Quarter-turn valves can also be used for modulating control. When used as a modulating control valve they have the added ability to be accurately positioned at any point between 0° and 90°. This adds the ability to control the amount of flow in addition to whether there is flow or not. This is done by adding a quarter-turn rotary actuator with modulating capabilities. These actuators can be either electric or pneumatic.
Butterfly valves do a fairly good job as-is with no special consideration. In fact, most manually operated butterfly valves have multiple notches for the lever operator to lock into between the fully open and closed positions. The way a butterfly valve works does provide a gradual increase of flow throughout the 90 degree rotation.
Ball valves require special modifications to be effectively used in control applications. Standard port and full port ball valves do not increase flow evenly in relation to their degree of rotation. There are two methods used to achieve a directly proportional increase of flow with regard to degree of rotation. They are: using a V-port ball, or adding trim disc insert. See how these work below.
Positioners easily can be added to any pneumatically actuated 2-way valve assembly using our configurators.
Pneumatic actuators require the addition of a positioner which can be pneumatic or electro-pneumatic. A pneumatic positioner receives a control signal in the form of air pressure. An industry standard for this type of signal is 3-15 psi. The positioner then converts this signal proportionally to a degree of rotation from 0 to 90. It provides supply air of the appropriate pressure to the actuator to achieve the proportional stem rotation. An electro-pneumatic positioner does the same using an electrical control signal in place of the air signal. These types of positioners are available on both spring return and double acting actuators. See our positioners for pneumatic actuators.

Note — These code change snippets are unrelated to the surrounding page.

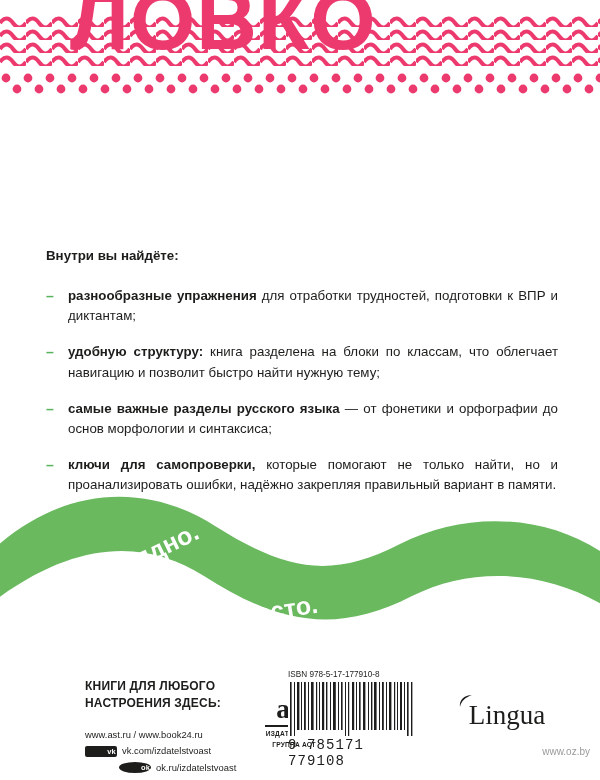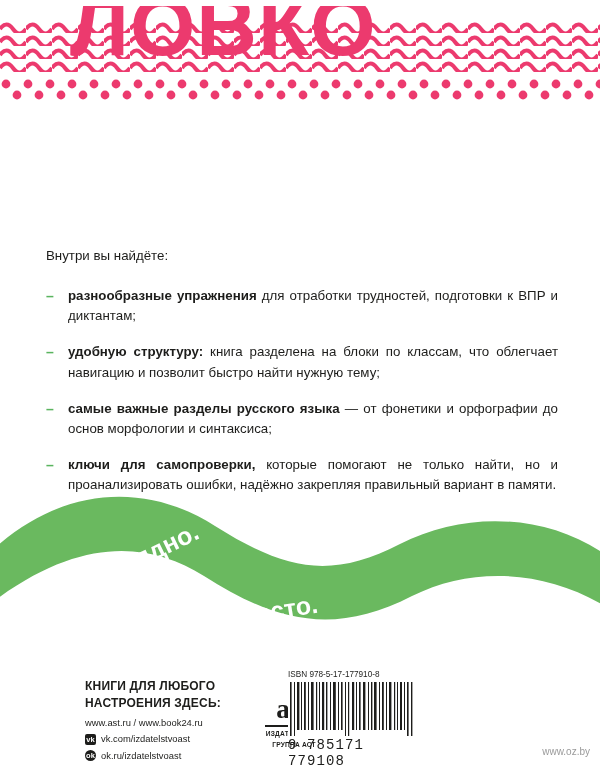--- a/index.html
+++ b/index.html
@@ -25,7 +25,7 @@
   
   .top-band {
     position: absolute;
-    top: 6px;
+    top: 0;
     left: 0;
     width: 600px;
     height: 112px;

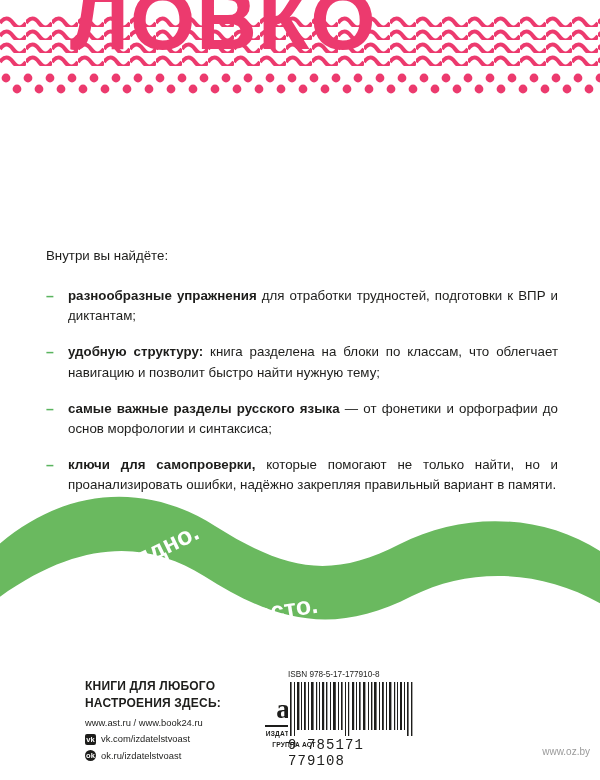--- a/index.html
+++ b/index.html
@@ -80,7 +80,7 @@
     width: 508px;
     font-size: 13.3px;
     color: #1d1d1b;
-    font-weight: normal;
+    font-weight: bold;
   }
 
   .bullets {

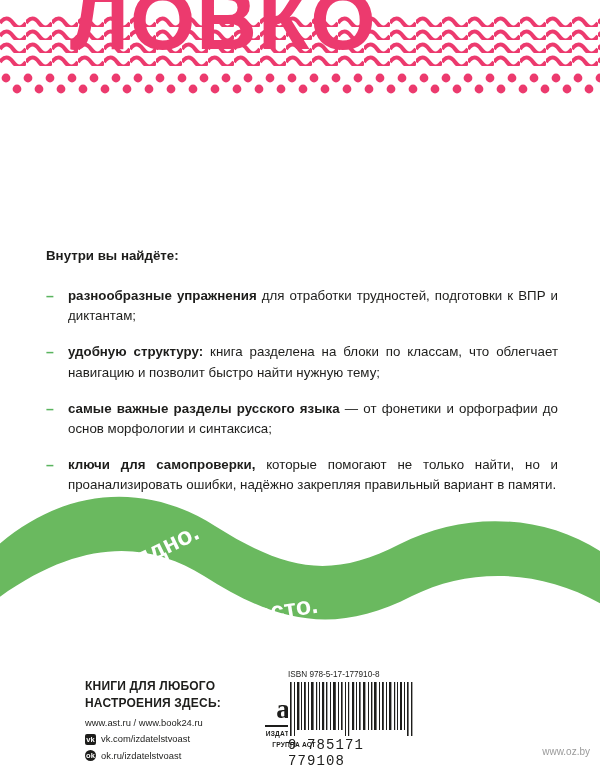--- a/index.html
+++ b/index.html
@@ -404,6 +404,12 @@
       <div class="barcode-num">9 785171 779108</div>
     </div>
 
+    <div class="lingua">
+      <svg class="lingua-leaf" viewBox="0 0 16 16">
+        <path d="M14 2 C6 2, 1 7, 2 14 C3 8, 8 4, 14 2 Z" fill="#1d1d1b"></path>
+      </svg>
+      <div class="lingua-name">Lingua</div>
+    </div>
 
     <div class="ozon">www.oz.by</div>
   </div>

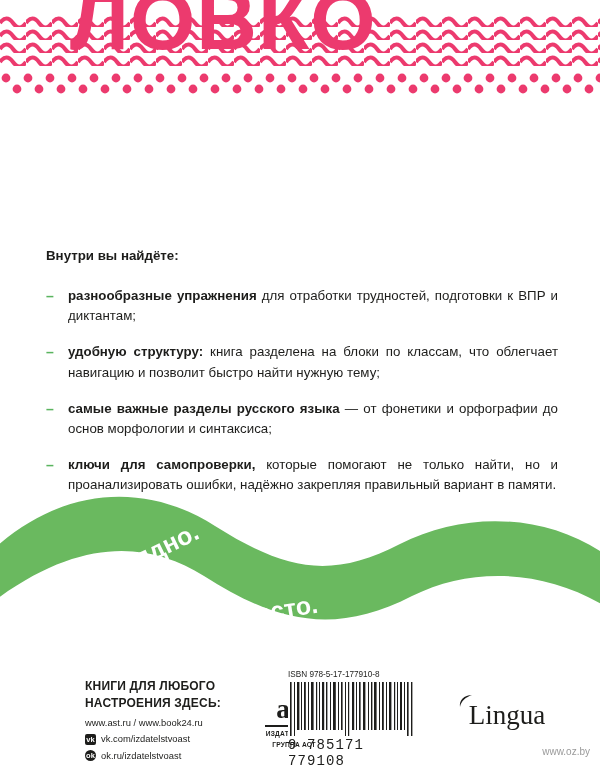--- a/index.html
+++ b/index.html
@@ -158,7 +158,7 @@
     letter-spacing: 0.2px;
   }
   .pub-block .lnk {
-    margin-top: 4px;
+    margin-top: 16px;
   }
   .social-row {
     display: flex;

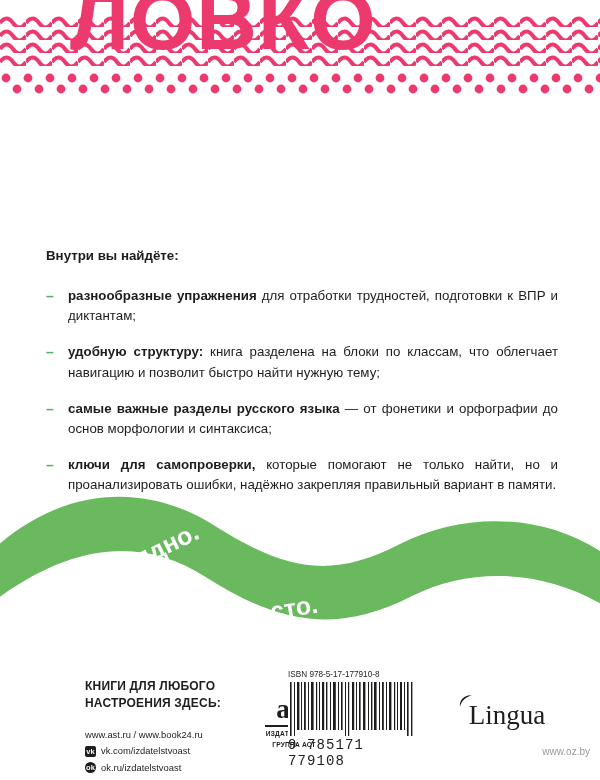--- a/index.html
+++ b/index.html
@@ -177,6 +177,7 @@
     text-align: center;
     font-weight: bold;
     flex: 0 0 auto;
+    padding-left: 21px;
   }
   .soc-ico.ok { border-radius: 50%; }
 

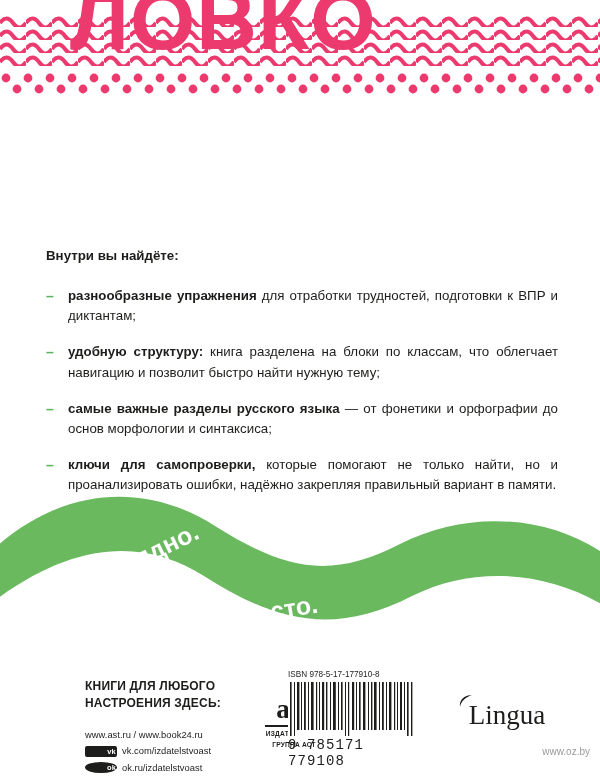--- a/index.html
+++ b/index.html
@@ -179,7 +179,7 @@
     flex: 0 0 auto;
     padding-left: 21px;
   }
-  .soc-ico.ok { border-radius: 50%; }
+  .soc-ico.ok { border-radius: 50%; margin-left: 34px; }
 
   .ast-logo {
     position: absolute;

Electric actuators can perform the exact same function using a positioning circuit board inside of the actuator. This positioning board accepts an electrical control signal. Industry standard signals are 4-20mA or 0-10VDC. The actuator converts the control signal into the proportional degree of rotation and moves the actuator to that position.
A modulating option can be selected on most electric actuators. Simply check the "Modulating Positioner" option on the actuator selected using our automated valve configurators. See our electric actuators
One method of acheiving proportional control is altering the shape of the bore through the ball. This is called "characterization." V-Port ball valves use a special wedge shaped drilling to cause the flow rate to increase in a more directly proportional rate with the degree of rotation. Rather than a sudden increase when the valve is slightly opened, it gradually increases due to the narrow opening at the point of the v shaped port. The video illustrating the trim disc also applies to these v-ports.
A flow optimizing trim disc provides the same functionality as a v-port ball. In this case, the characterization is on the discs and the ball is still a full or standard port. The insert is placed directly on the downstream side of the ball and like the v-port it will make the flow increase proportionally with the degree of rotation.